For Vultr’s first MLPerf benchmark submission in MLPerf Inference v5.1, the submitted Supermicro AS-8126GS-TNMR with 8x AMD Instinct MI325X accelerators, delivered through Vultr Cloud GPU, showcased competitive performance across benchmarked AI models.
With the confirmation of these benchmarks, Vultr Cloud GPU customers can be confident that they are harnessing the latest in GPU acceleration for maximum performance and efficiency.
Amitash Nanda
Amitash Nanda is a first-time individual contributor and MLPerf benchmark submitter. As a 3rd-year UC San Diego Ph.D. student, contributing to open source projects will broaden his knowledge in AI research and performance inference. His submission demonstrates that high-quality ML inference can be performed on widely accessible, energy-efficient consumer hardware. The benchmark was performed on an Apple MacBook Pro with the M1 Pro chip (10-core CPU, 16-core GPU, and 16 GB unified memory). The inference results are reliable and accurate for the offline scenario. The system utilized ONNX runtime v1.19.2 with Apple’s CoreML execution to run inference on the integrated GPU and Apple Neural Engine (ANE). It showcases the potential of ARM-based platforms to contribute meaningfully to ML performance and accessibility. He implemented the official MLCommons reference implementation, with dataset preprocessing, model handling, and reproducibility managed entirely through mlcr automation tools.

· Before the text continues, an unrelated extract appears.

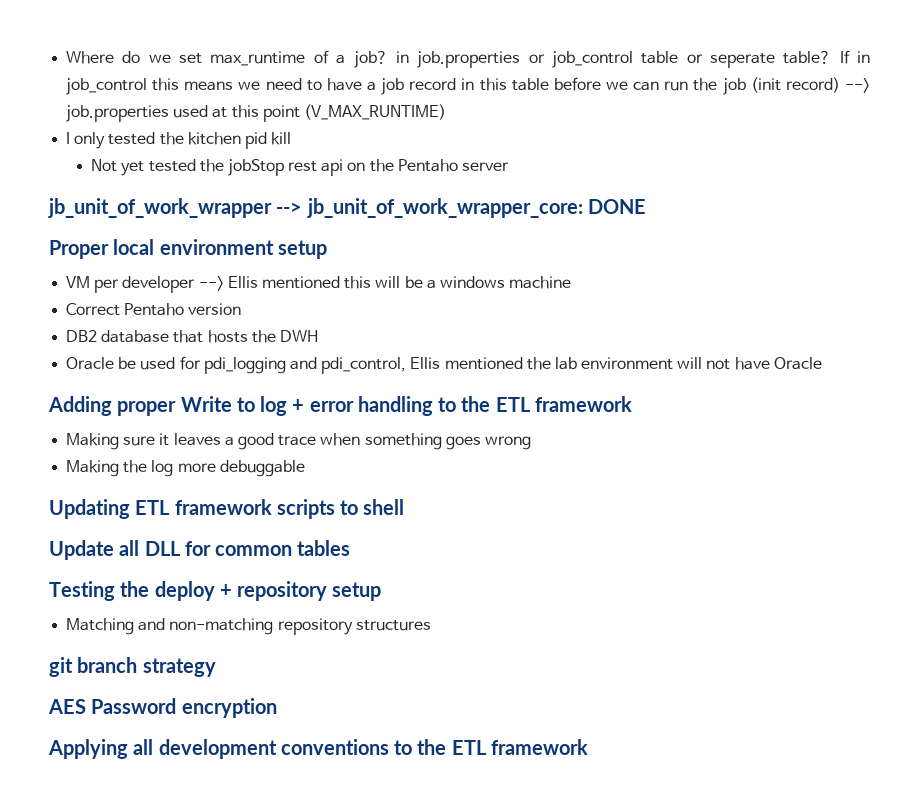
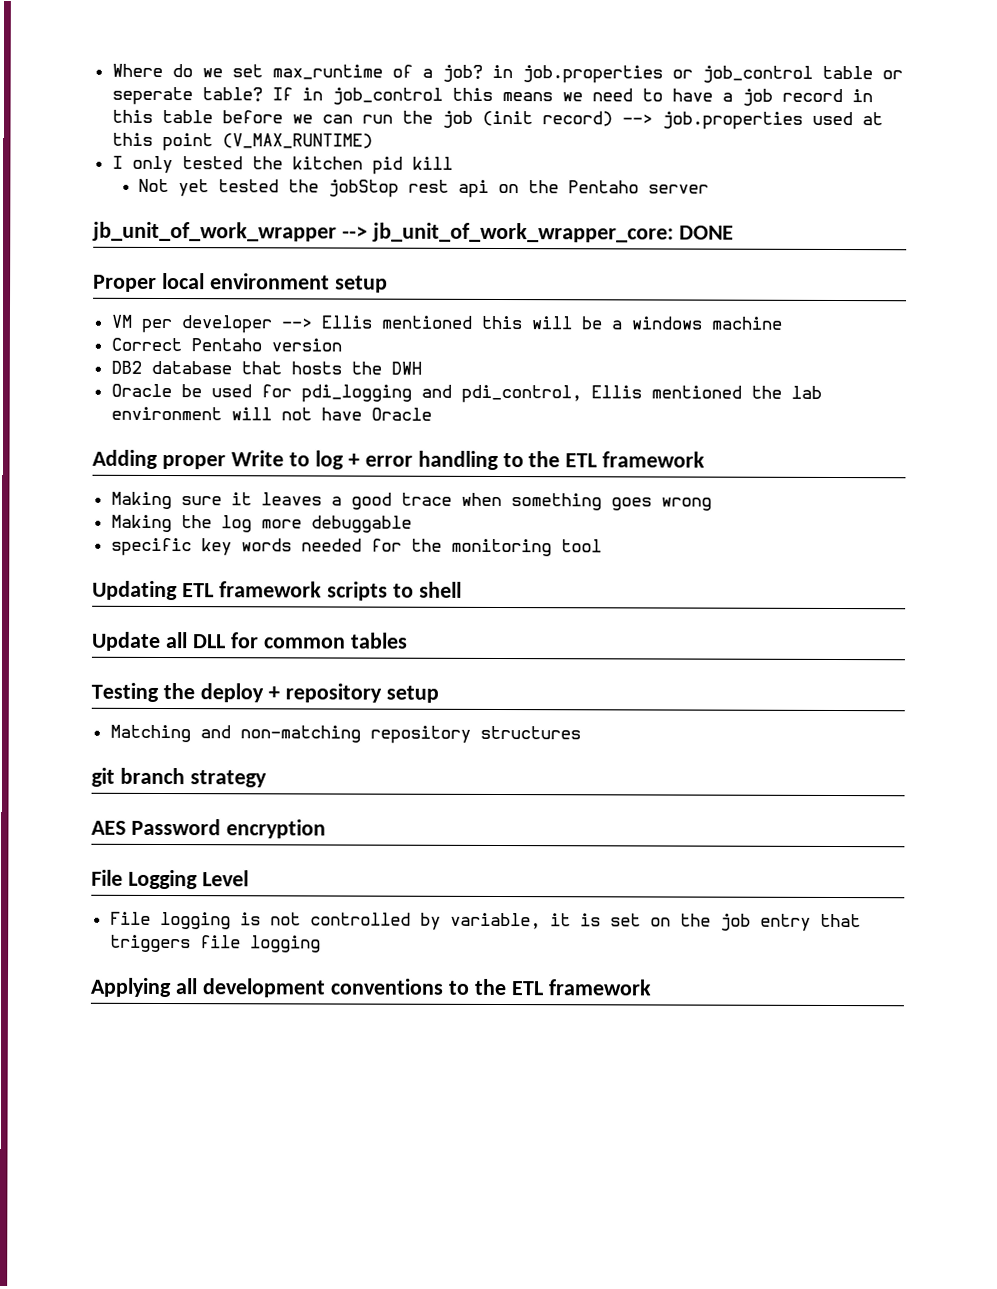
(305, 468) none -> [110,537,602,557] // specific key words needed for the monitoring tool
(277, 708) none -> [91,869,249,890] [109,911,861,931] [109,934,321,953] // File Logging Level // File logging is not controlled by variable, it is set on the job entry that triggers file logging

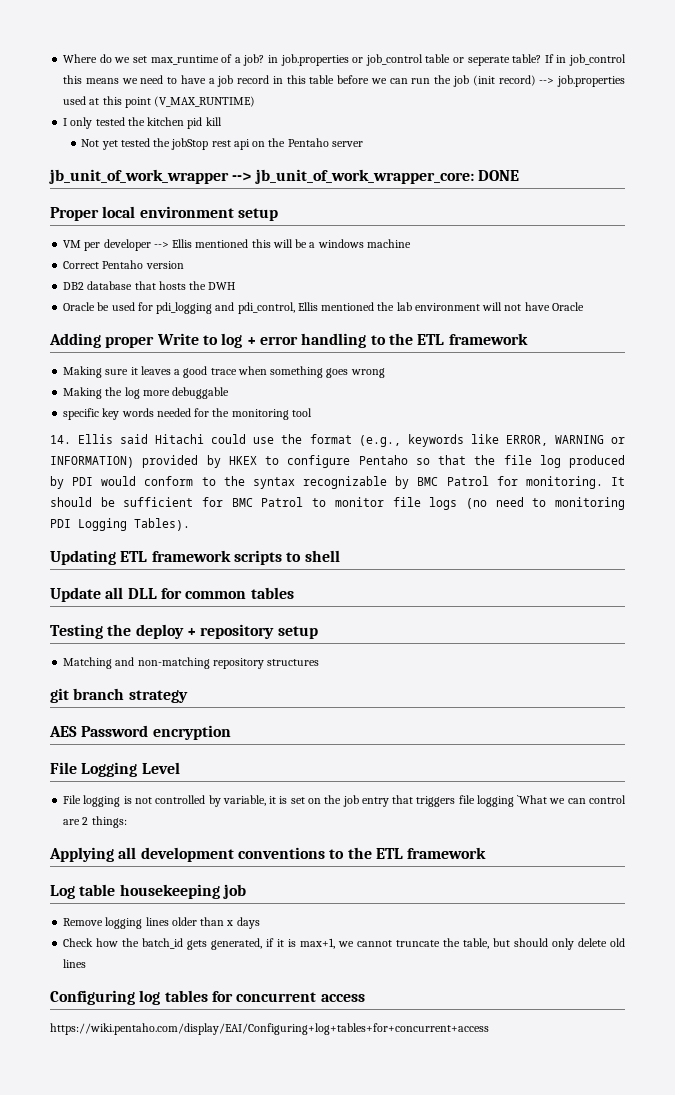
(602, 546) none -> [50,434,625,447] [50,455,625,468] [50,476,625,489] [50,497,625,510] [50,518,190,531] // 14. Ellis said Hitachi could use the format (e.g., keywords like ERROR, WARNING or INFORMATION) provided by HKEX to configure Pentaho so that the file log produced by PDI would conform to the syntax recognizable by BMC Patrol for monitoring. It should be sufficient for BMC Patrol to monitor file logs (no need to monitoring PDI Logging Tables).
(321, 944) none -> [517,795,626,804] [63,816,127,828] `What we can control are 2 things:
(652, 987) none -> [50,884,246,899] [63,917,260,929] [63,938,625,950] [63,959,87,968] [50,990,365,1005] [50,1023,489,1035] // Log table housekeeping job // Remove logging lines older than x days // Check how the batch_id gets generated, if it is max+1, we cannot truncate the table, but should only delete old lines // Configuring log tables for concurrent access // https://wiki.pentaho.com/display/EAI/Configuring+log+tables+for+concurrent+access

The submission accuracy is higher than the targeted accuracy for an edge-class category. This submission is a valuable reference for the broader community seeking to evaluate or deploy ML workloads on general-purpose edge systems. By using a reproducible, standard pipeline and fully open automation tools, this work can help educators, students, developers, and researchers explore ML performance in real-world settings without needing specialized infrastructure. He is excited about the future of high-efficiency, high-portability ML inference and proud to contribute to the MLPerf Inference v5.1 results that promote transparency, collaboration, and community-driven benchmarking.